### WHAT TO DO
Below is a set of entries. Print the line that contains "text: 0.7% ->" and every later line word for word, through the final one.
Segment Start: MATERIAL FOR THE TASK
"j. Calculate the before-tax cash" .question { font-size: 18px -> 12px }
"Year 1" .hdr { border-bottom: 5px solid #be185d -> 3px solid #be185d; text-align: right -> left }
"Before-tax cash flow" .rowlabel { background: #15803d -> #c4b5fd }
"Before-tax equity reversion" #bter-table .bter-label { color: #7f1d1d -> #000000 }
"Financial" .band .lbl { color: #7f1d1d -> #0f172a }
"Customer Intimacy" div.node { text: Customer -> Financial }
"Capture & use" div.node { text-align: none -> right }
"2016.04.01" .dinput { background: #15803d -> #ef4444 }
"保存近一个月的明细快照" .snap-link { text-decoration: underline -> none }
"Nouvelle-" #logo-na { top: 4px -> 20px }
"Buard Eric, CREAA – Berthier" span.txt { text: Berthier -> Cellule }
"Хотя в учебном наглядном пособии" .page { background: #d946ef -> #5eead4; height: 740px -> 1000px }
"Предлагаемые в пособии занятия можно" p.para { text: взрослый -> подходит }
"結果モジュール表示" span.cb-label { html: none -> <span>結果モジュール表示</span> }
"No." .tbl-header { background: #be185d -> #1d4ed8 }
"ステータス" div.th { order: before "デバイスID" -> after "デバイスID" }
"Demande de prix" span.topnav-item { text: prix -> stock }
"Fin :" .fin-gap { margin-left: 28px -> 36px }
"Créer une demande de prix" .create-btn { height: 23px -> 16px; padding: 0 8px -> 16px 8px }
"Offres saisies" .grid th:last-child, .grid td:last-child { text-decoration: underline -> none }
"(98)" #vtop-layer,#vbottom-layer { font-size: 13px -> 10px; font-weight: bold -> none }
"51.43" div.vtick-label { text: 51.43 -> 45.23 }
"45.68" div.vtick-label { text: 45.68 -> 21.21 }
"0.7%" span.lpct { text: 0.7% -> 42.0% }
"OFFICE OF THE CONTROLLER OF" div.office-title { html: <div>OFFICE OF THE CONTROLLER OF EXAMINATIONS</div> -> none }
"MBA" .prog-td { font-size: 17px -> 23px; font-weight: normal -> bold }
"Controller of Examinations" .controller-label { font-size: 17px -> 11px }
Segment End: MATERIAL FOR THE TASK
### YOUR SOLUTION
"0.7%" span.lpct { text: 0.7% -> 42.0% }
"OFFICE OF THE CONTROLLER OF" div.office-title { html: <div>OFFICE OF THE CONTROLLER OF EXAMINATIONS</div> -> none }
"MBA" .prog-td { font-size: 17px -> 23px; font-weight: normal -> bold }
"Controller of Examinations" .controller-label { font-size: 17px -> 11px }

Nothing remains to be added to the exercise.